Although opposed to slavery, Melville does not make Benito Cereno into an abolitionist tract; he is more concerned with a thrilling narrative and character portrayal. But although the mutineers are blood-thirsty and cruel, Melville does not make them into villains; they revolt as mankind has always revolted. Because Melville was unwilling to look upon men as “Isolatoes,” wishing instead of discover the “common continent of man,” he comes nearer the truth in his scattered pictures of a few unusual Negroes than do the other authors of this period.

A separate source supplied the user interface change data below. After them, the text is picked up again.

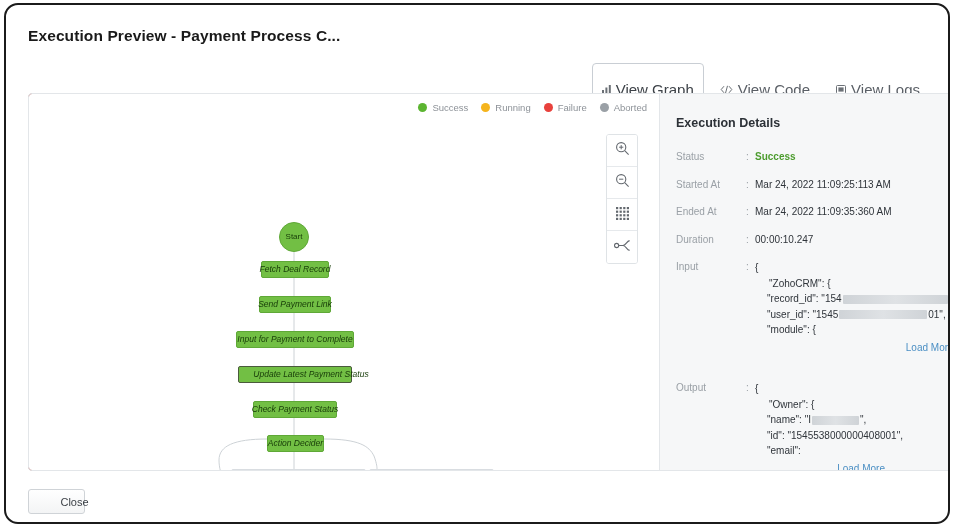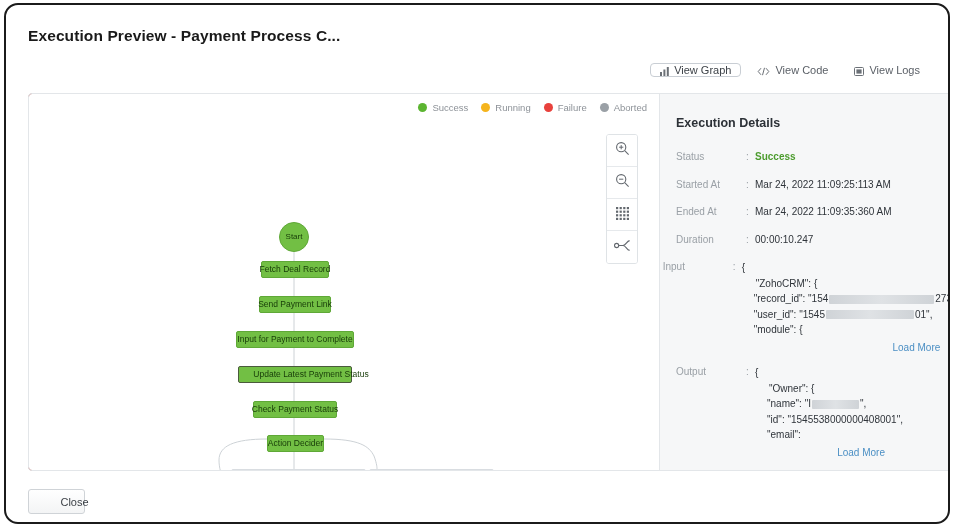"View Graph" .view-btn { align-items: none -> center; font-size: 11px -> 15px; padding: 0 9px -> 17px 9px }
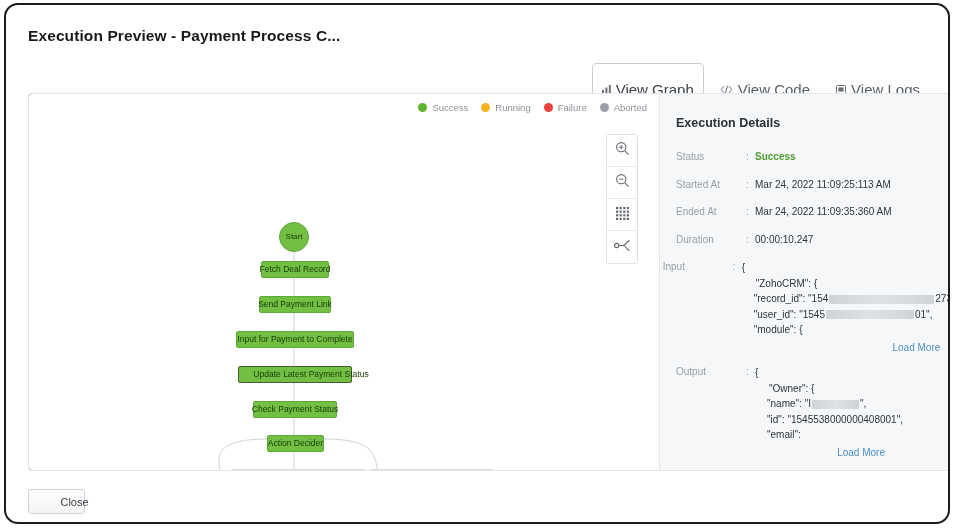"Fetch Deal Record" .node.success { font-style: none -> italic }
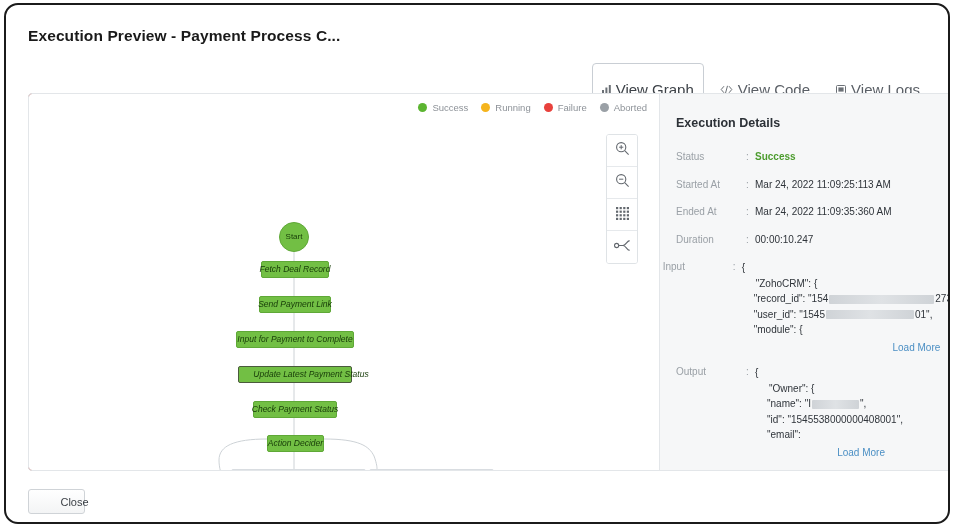"Input" div.detail-row { justify-content: center -> none; margin-bottom: 10px -> 26px }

Frontier Humor. The southern humorists, thriving from the thirties to the sixties, introduce the Negro only incidentally in their picture of horse-swapping, gander-pulling, camp meetings, fights, and political brawls. Because they were realistic, the “plantations” they show are most often backwood farms. The hard-fisted frontier squires, with a love of horse-play, and a callousness necessary for survival, treat their slaves as one would expect: they are neither Legrees nor American versions of Sir Roger de Coverly. In Georgia Scenes (1835), Longstreet non-committally shows a Southern backwoods “lady” knocking her servant around from mere habit. In Adventures of Simon Suggs (1846) Johnson Hooper gives good pictures of southern camp-meetings, at which Negroes and whites vie in religious hysteria, mingling indiscriminately in the hollow square, plunging and pitching about in the “jerks” and screaming “glory” in unsegregated chorus.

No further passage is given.